EXCERPTED DATA
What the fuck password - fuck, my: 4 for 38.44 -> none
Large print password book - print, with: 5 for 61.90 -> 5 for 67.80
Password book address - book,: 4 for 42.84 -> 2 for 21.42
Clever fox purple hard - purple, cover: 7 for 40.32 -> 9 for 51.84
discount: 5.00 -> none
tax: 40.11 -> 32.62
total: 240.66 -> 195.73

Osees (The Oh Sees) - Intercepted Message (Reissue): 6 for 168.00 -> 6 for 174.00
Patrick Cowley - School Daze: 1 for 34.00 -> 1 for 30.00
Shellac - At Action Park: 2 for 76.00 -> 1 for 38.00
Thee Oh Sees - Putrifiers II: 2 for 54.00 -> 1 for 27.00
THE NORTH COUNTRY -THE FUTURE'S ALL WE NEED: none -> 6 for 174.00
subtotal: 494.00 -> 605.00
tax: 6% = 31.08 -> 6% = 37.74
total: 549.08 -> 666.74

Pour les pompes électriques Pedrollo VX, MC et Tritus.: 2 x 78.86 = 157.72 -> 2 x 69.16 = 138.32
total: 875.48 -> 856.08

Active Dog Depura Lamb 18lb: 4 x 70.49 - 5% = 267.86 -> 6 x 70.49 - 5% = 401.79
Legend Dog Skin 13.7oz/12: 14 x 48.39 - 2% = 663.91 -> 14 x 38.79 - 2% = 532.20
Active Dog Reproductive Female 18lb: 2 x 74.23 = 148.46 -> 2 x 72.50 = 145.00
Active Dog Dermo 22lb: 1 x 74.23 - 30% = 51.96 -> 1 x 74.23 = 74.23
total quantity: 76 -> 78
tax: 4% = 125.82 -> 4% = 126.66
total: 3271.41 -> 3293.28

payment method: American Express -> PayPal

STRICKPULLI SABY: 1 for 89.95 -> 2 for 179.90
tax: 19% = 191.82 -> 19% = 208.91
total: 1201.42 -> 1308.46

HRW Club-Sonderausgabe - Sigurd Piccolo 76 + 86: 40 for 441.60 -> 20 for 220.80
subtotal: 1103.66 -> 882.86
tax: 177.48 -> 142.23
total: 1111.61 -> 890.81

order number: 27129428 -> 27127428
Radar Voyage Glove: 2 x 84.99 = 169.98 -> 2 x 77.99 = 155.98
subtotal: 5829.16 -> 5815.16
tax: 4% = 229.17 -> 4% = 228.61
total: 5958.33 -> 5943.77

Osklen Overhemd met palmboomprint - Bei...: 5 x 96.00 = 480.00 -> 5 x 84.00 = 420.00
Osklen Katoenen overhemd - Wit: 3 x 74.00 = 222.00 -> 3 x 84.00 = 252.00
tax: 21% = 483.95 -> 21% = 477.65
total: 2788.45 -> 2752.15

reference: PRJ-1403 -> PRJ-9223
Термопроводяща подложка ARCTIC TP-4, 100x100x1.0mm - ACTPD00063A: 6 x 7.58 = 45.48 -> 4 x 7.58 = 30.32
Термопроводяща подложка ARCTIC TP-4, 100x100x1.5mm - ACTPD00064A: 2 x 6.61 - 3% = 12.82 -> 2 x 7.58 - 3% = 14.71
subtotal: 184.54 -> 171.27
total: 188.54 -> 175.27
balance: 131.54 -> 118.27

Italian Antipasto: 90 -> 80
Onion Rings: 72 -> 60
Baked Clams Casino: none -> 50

THE TASK
Look above for the line containing "total: 1201.42 -> 1308.46"; reproduce it and every line after it through the end of the material, exactly, and nothing else.

RESULT FOR THIS EXERCISE
total: 1201.42 -> 1308.46

HRW Club-Sonderausgabe - Sigurd Piccolo 76 + 86: 40 for 441.60 -> 20 for 220.80
subtotal: 1103.66 -> 882.86
tax: 177.48 -> 142.23
total: 1111.61 -> 890.81

order number: 27129428 -> 27127428
Radar Voyage Glove: 2 x 84.99 = 169.98 -> 2 x 77.99 = 155.98
subtotal: 5829.16 -> 5815.16
tax: 4% = 229.17 -> 4% = 228.61
total: 5958.33 -> 5943.77

Osklen Overhemd met palmboomprint - Bei...: 5 x 96.00 = 480.00 -> 5 x 84.00 = 420.00
Osklen Katoenen overhemd - Wit: 3 x 74.00 = 222.00 -> 3 x 84.00 = 252.00
tax: 21% = 483.95 -> 21% = 477.65
total: 2788.45 -> 2752.15

reference: PRJ-1403 -> PRJ-9223
Термопроводяща подложка ARCTIC TP-4, 100x100x1.0mm - ACTPD00063A: 6 x 7.58 = 45.48 -> 4 x 7.58 = 30.32
Термопроводяща подложка ARCTIC TP-4, 100x100x1.5mm - ACTPD00064A: 2 x 6.61 - 3% = 12.82 -> 2 x 7.58 - 3% = 14.71
subtotal: 184.54 -> 171.27
total: 188.54 -> 175.27
balance: 131.54 -> 118.27

Italian Antipasto: 90 -> 80
Onion Rings: 72 -> 60
Baked Clams Casino: none -> 50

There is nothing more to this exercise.